DATA SECTION:

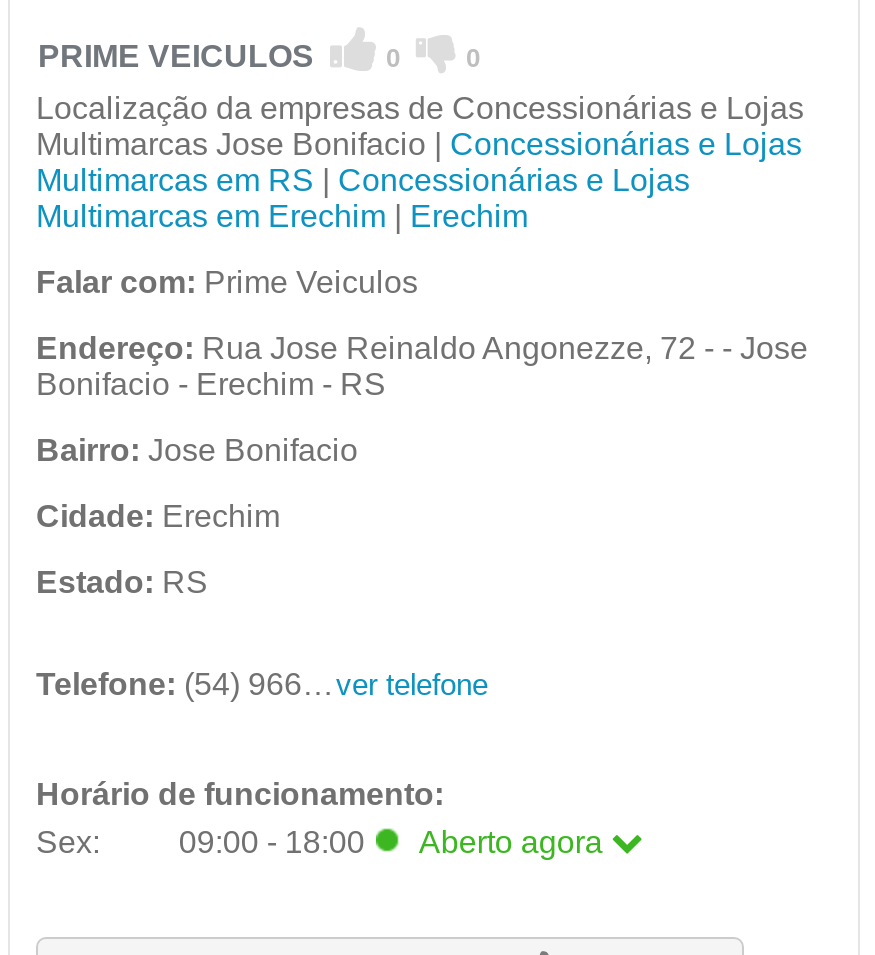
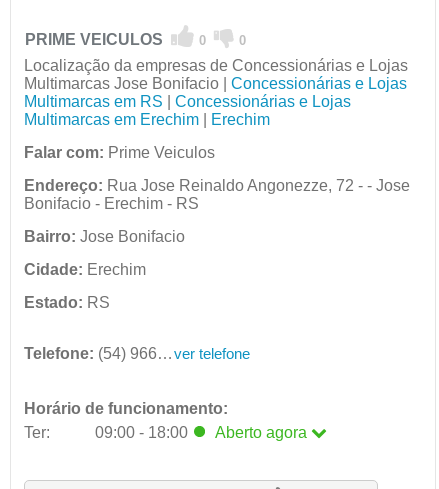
- Sex:
+ Ter:
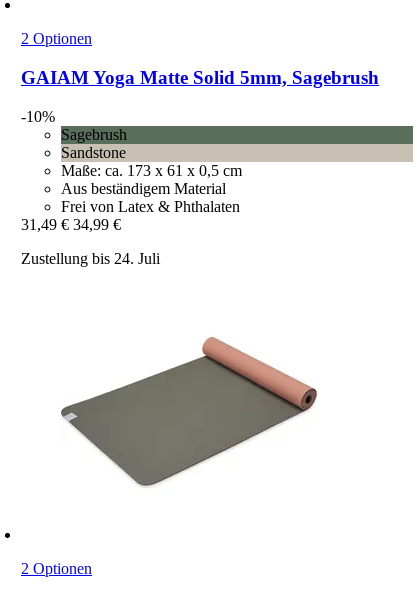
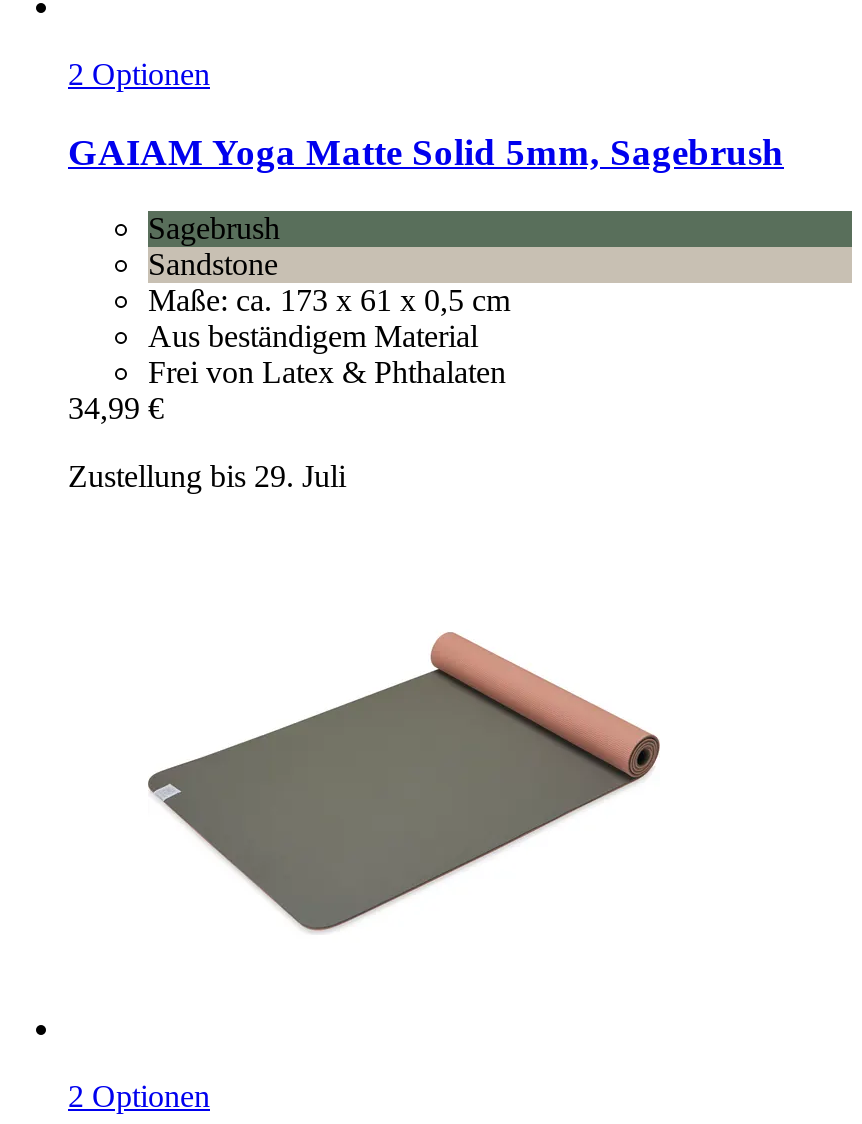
- -10%

- 31,49 € 34,99 €
+ 34,99 €

- Zustellung bis 24. Juli
+ Zustellung bis 29. Juli
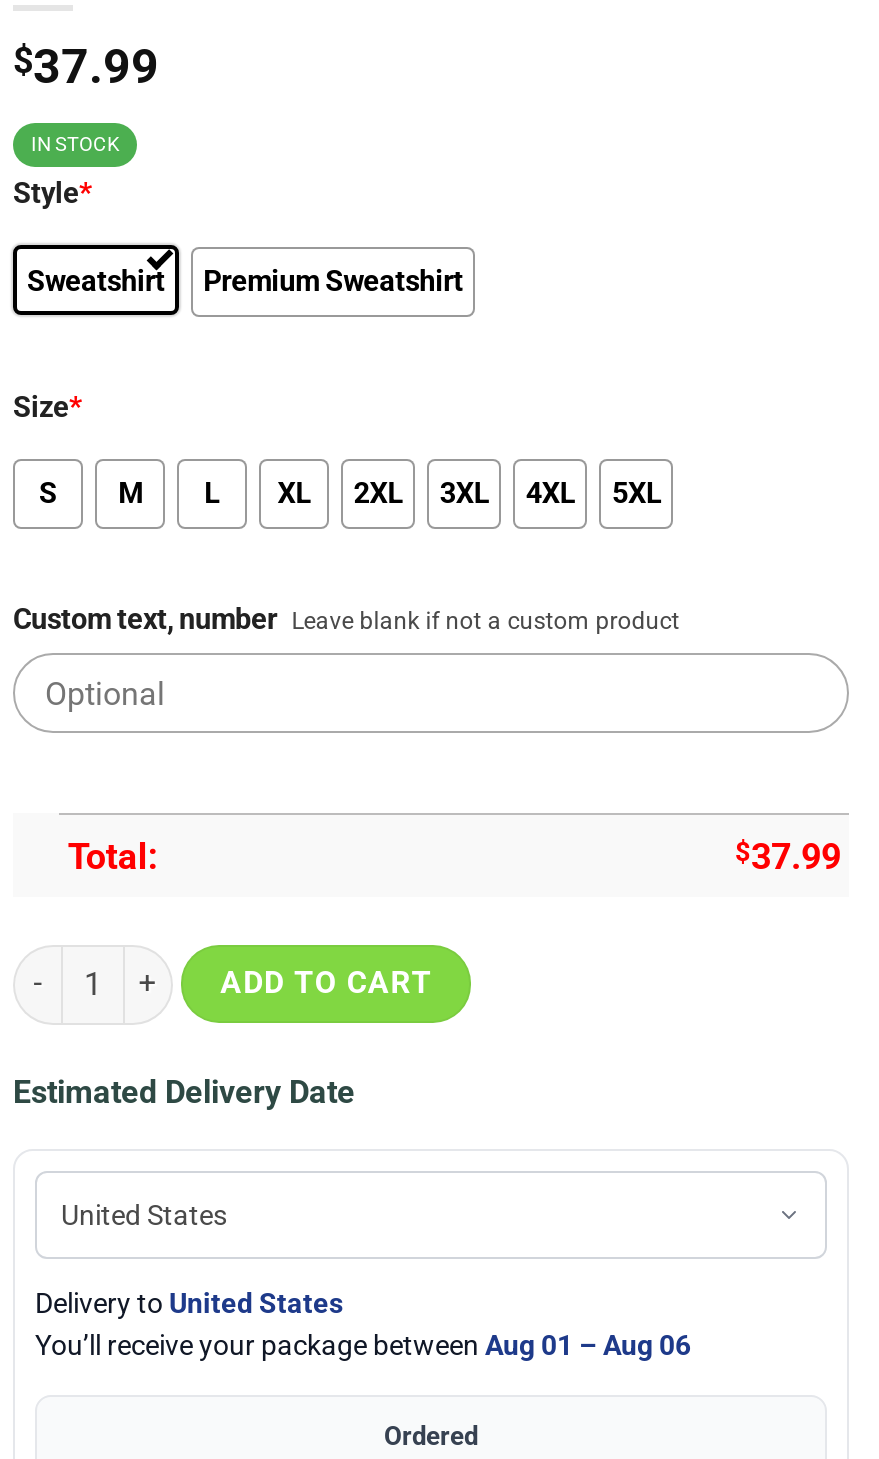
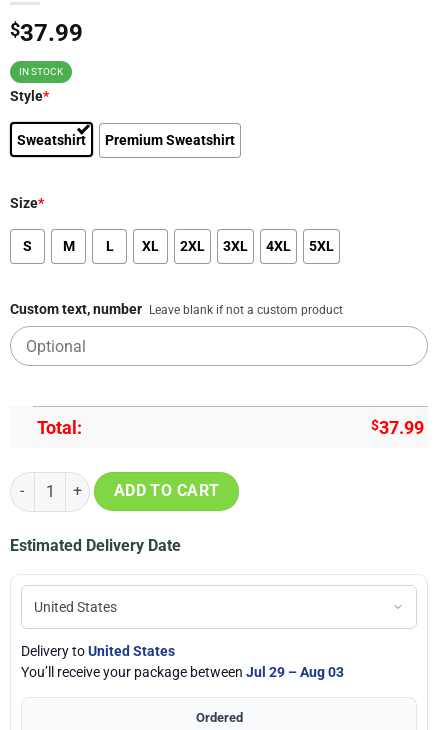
- You’ll receive your package between Aug 01 – Aug 06
+ You’ll receive your package between Jul 29 – Aug 03
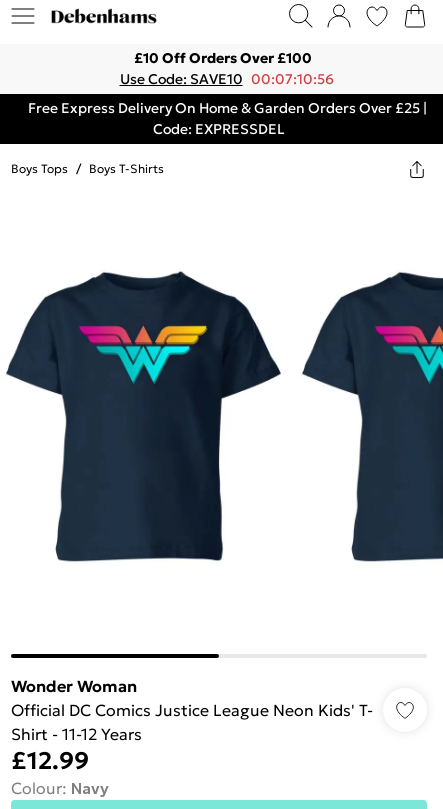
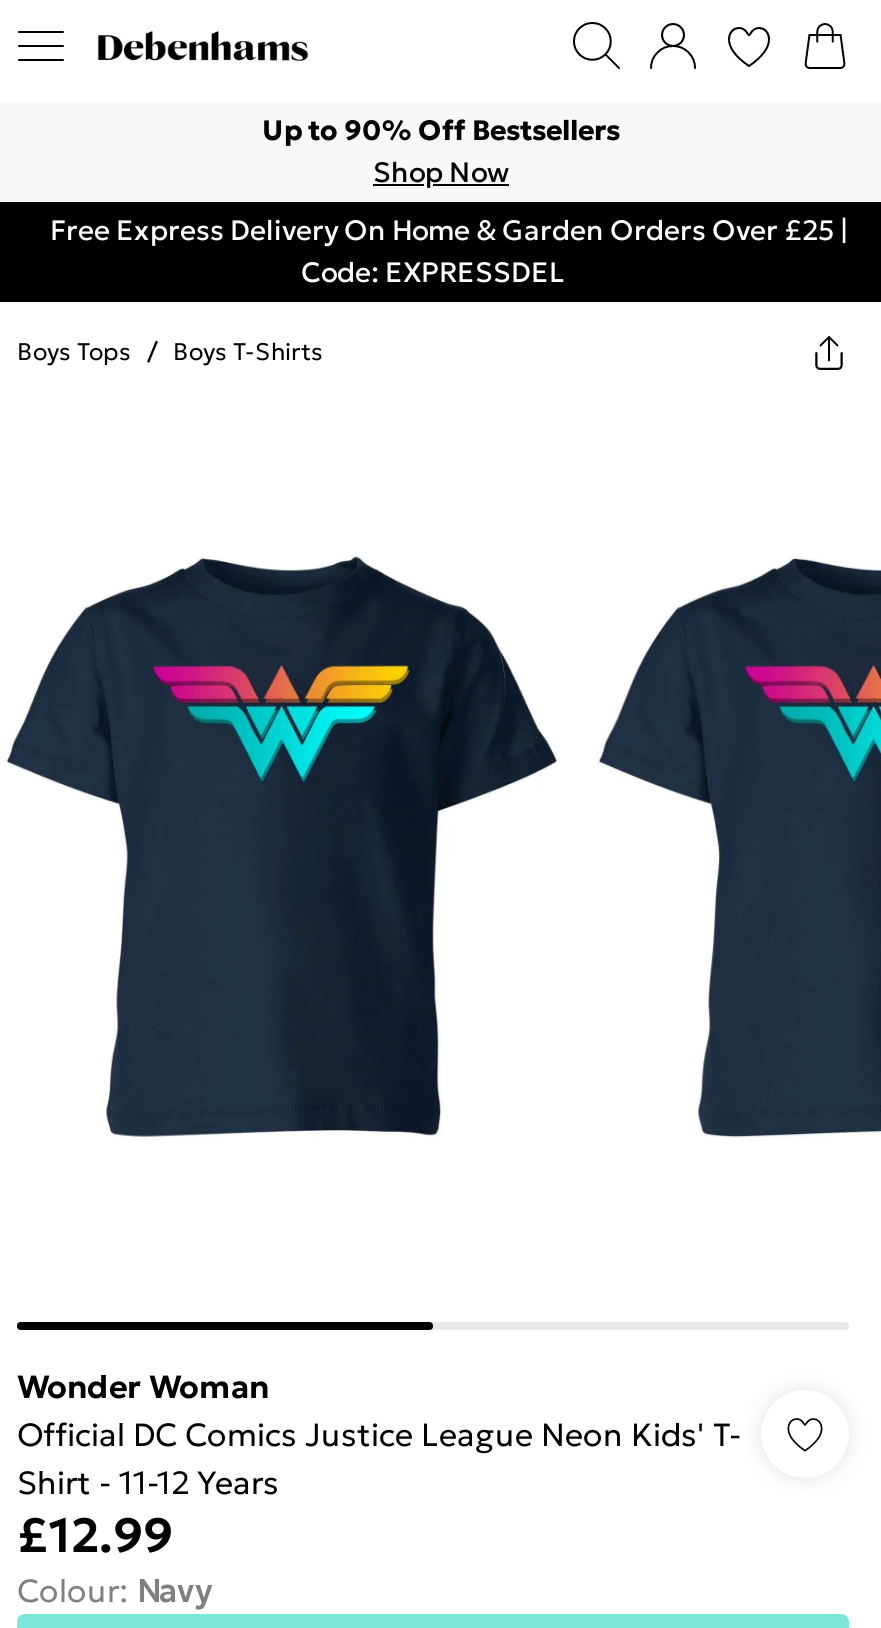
- £10 Off Orders Over £100
- Use Code: SAVE10 00:07:10:56
+ Up to 90% Off Bestsellers
+ Shop Now
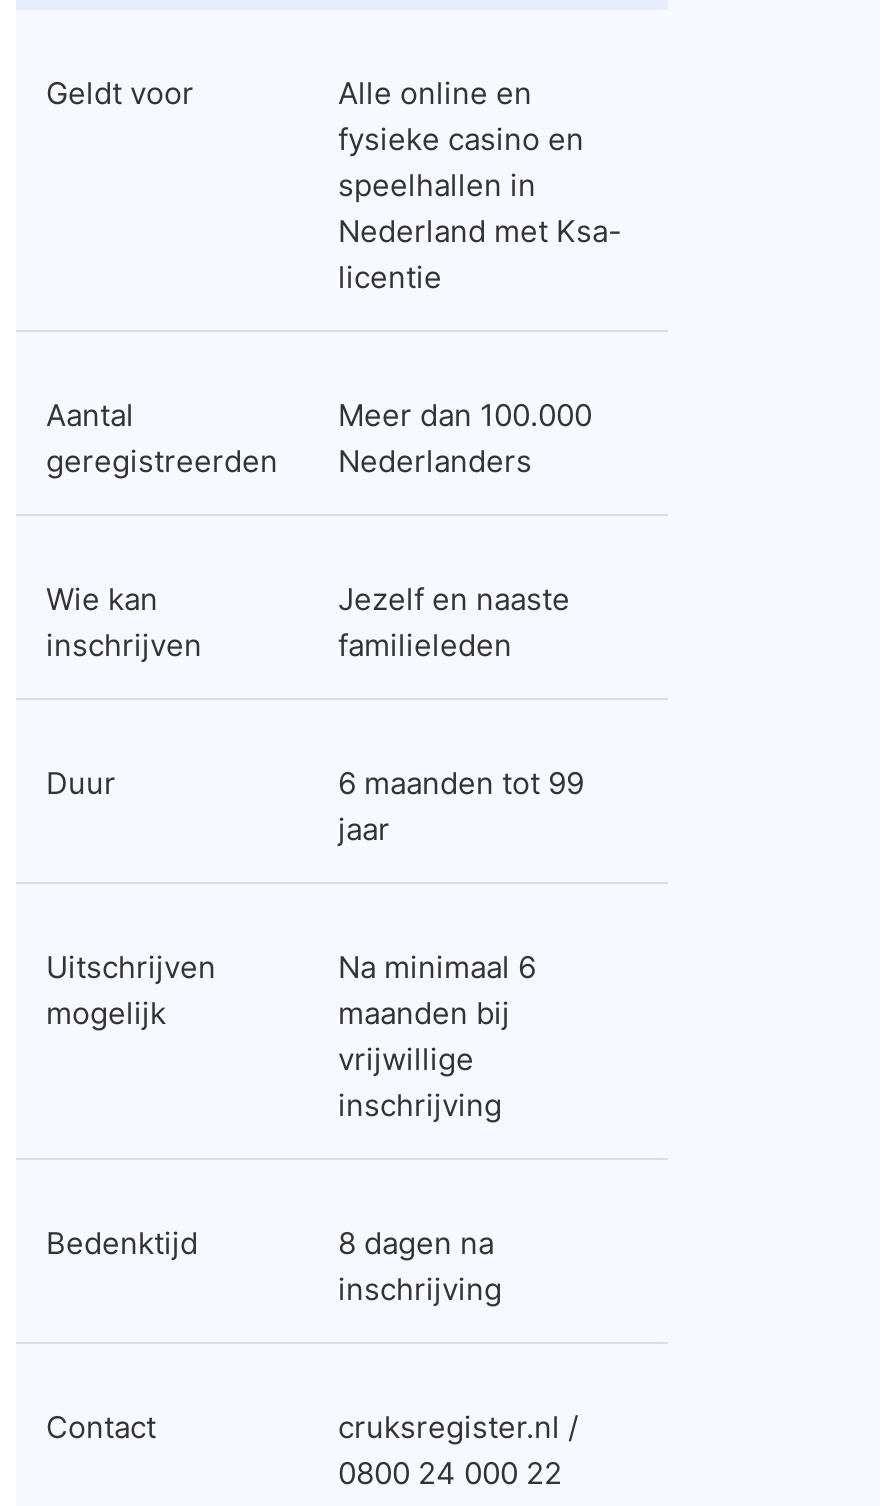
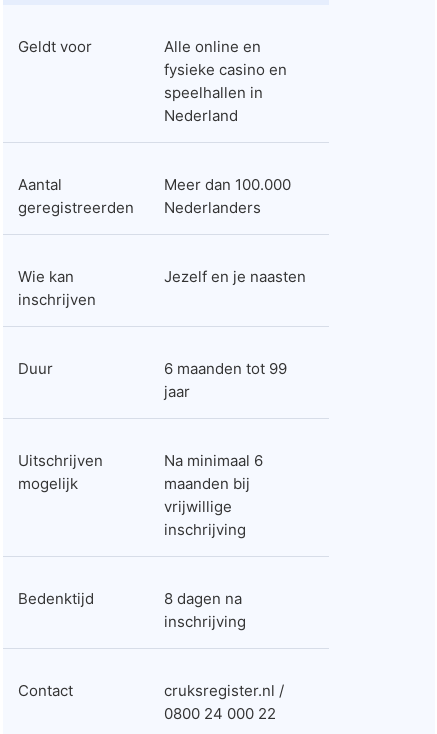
- Nederland met Ksa-
- licentie
+ Nederland

- Jezelf en naaste
- familieleden
+ Jezelf en je naasten
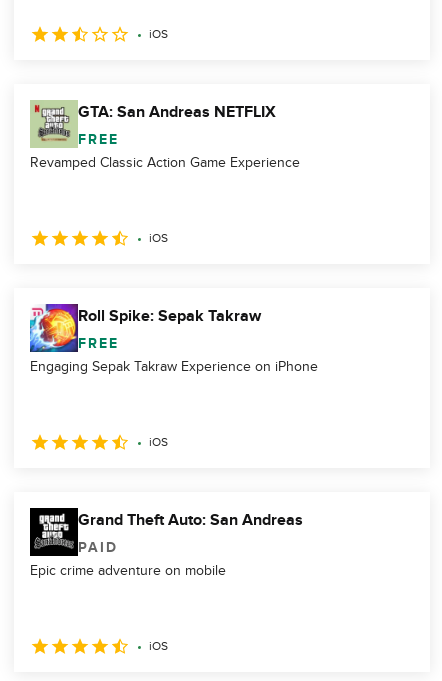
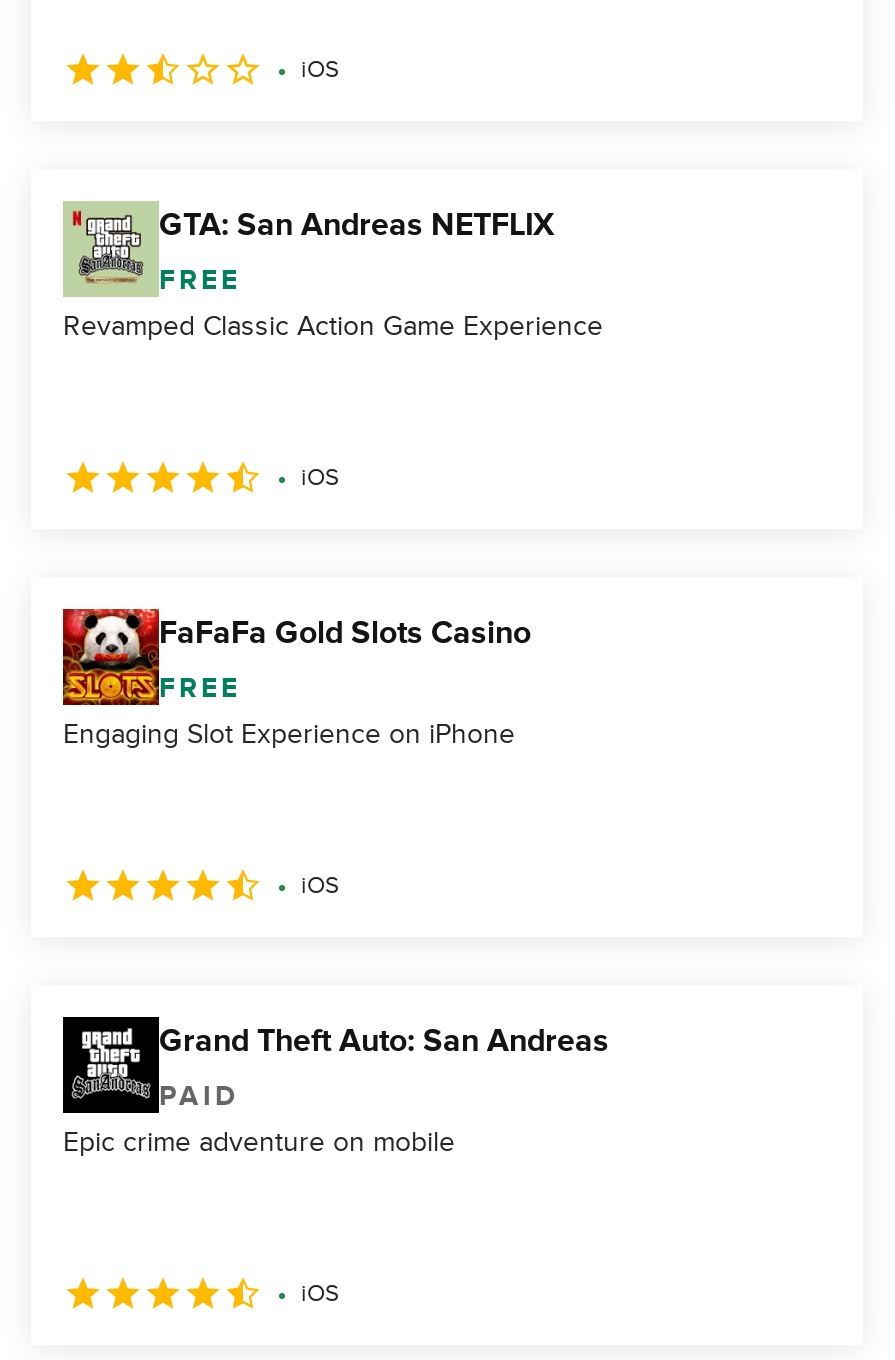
- [image]
- Roll Spike: Sepak Takraw
+ [image]
+ FaFaFa Gold Slots Casino

- Engaging Sepak Takraw Experience on iPhone
+ Engaging Slot Experience on iPhone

WHAT TO PRODUCE: Show all lines in the entries above where the word "Sepak" appears.

ANSWER SPACE:
- Roll Spike: Sepak Takraw
- Engaging Sepak Takraw Experience on iPhone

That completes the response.